What the exercise asks:
Look below for the line containing "(898, 445) none -> (1163, 158) //"; from there through the line containing "(688, 533) none -> [870,464,884,467] _", both lines included, please set down each line exactly and nothing else.

Source data
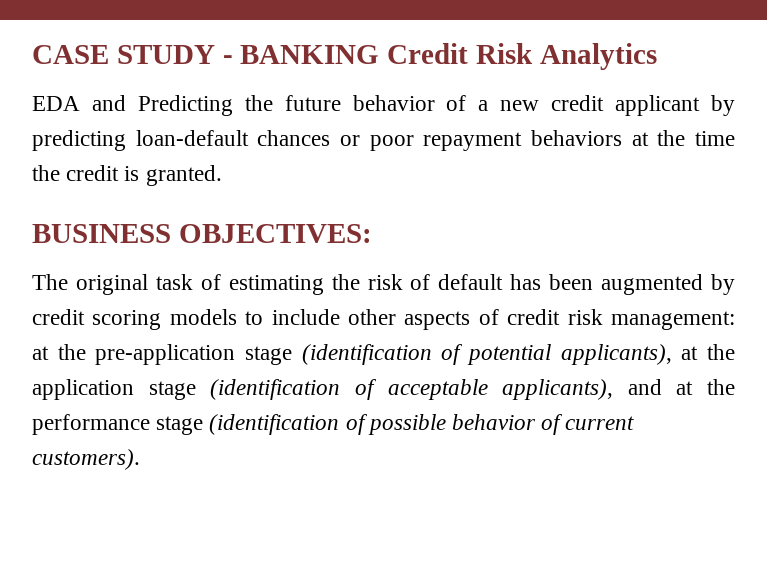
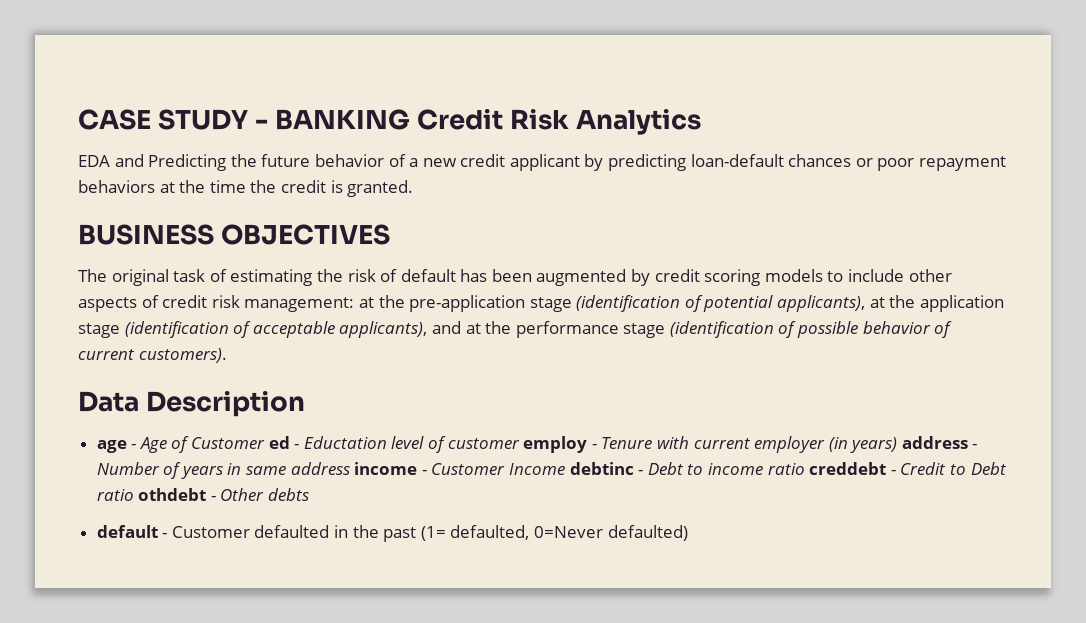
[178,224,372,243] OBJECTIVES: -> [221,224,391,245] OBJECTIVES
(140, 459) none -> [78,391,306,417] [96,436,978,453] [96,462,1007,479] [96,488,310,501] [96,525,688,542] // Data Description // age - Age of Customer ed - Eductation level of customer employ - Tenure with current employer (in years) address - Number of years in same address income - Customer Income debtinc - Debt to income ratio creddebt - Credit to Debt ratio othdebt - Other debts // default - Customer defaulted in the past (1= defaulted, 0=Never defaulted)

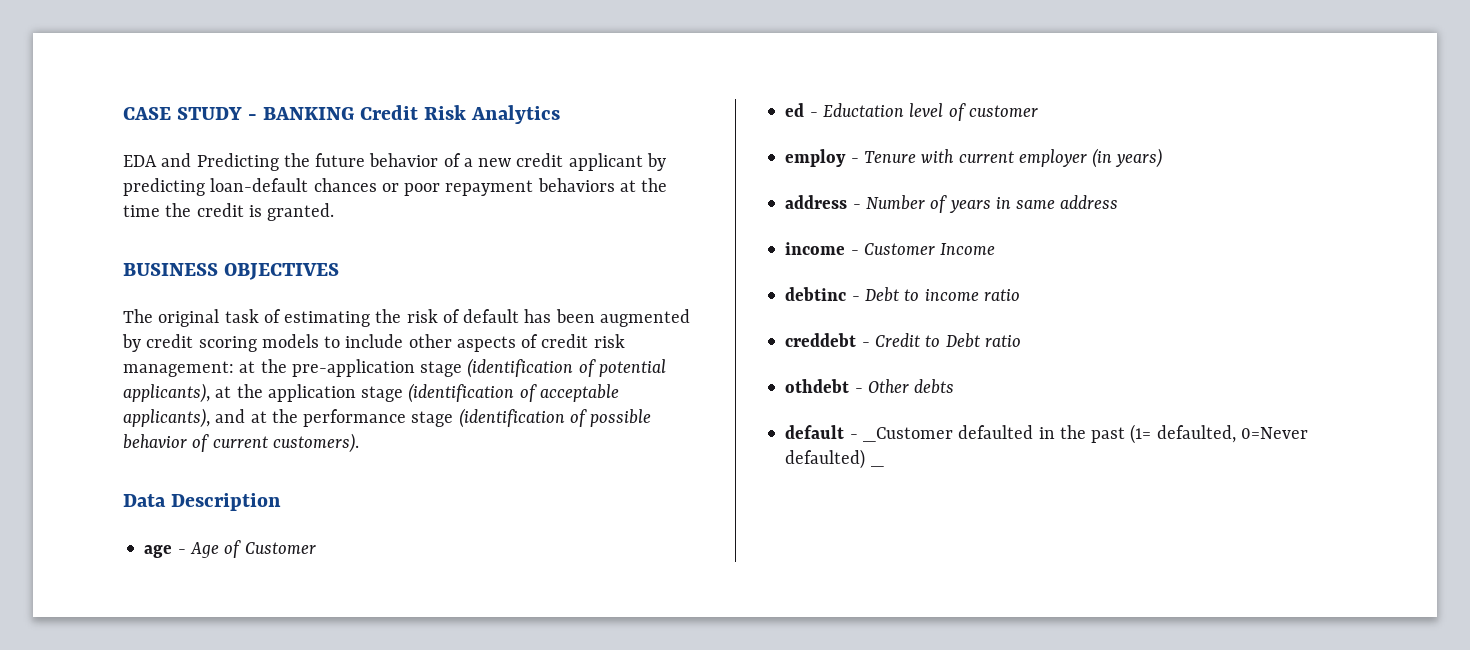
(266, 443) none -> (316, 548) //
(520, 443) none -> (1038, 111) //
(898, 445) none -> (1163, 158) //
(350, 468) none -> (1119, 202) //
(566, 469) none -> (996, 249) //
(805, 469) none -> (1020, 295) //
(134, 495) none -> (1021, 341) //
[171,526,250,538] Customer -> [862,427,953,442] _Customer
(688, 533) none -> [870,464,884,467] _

--

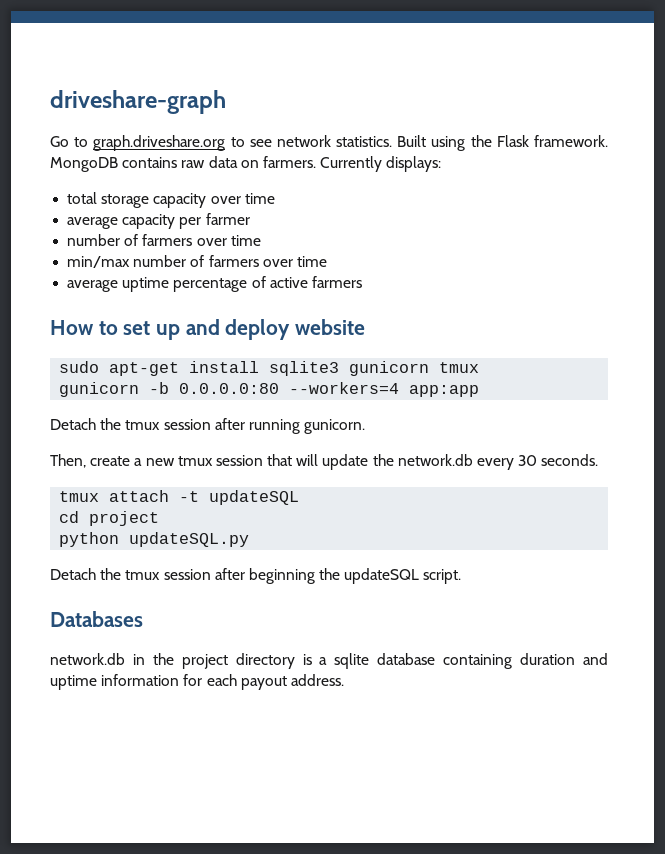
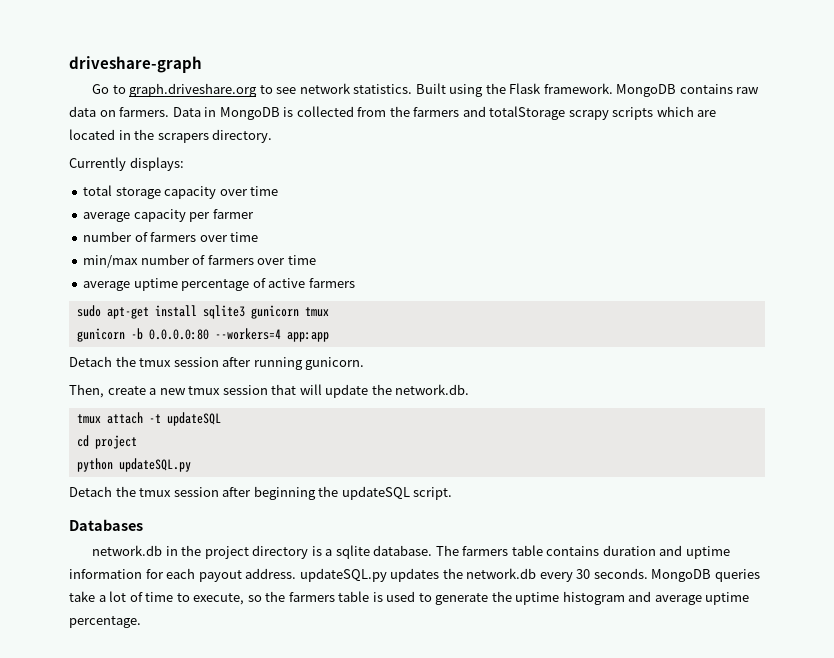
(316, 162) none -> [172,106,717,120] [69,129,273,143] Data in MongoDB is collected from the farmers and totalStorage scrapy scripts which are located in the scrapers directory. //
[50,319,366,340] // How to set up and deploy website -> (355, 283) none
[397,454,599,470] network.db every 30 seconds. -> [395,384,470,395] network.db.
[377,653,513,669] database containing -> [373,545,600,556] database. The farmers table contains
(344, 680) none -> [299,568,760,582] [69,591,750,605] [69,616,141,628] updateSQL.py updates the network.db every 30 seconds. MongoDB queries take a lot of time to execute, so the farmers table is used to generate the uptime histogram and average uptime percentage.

Output of the task:
(898, 445) none -> (1163, 158) //
(350, 468) none -> (1119, 202) //
(566, 469) none -> (996, 249) //
(805, 469) none -> (1020, 295) //
(134, 495) none -> (1021, 341) //
[171,526,250,538] Customer -> [862,427,953,442] _Customer
(688, 533) none -> [870,464,884,467] _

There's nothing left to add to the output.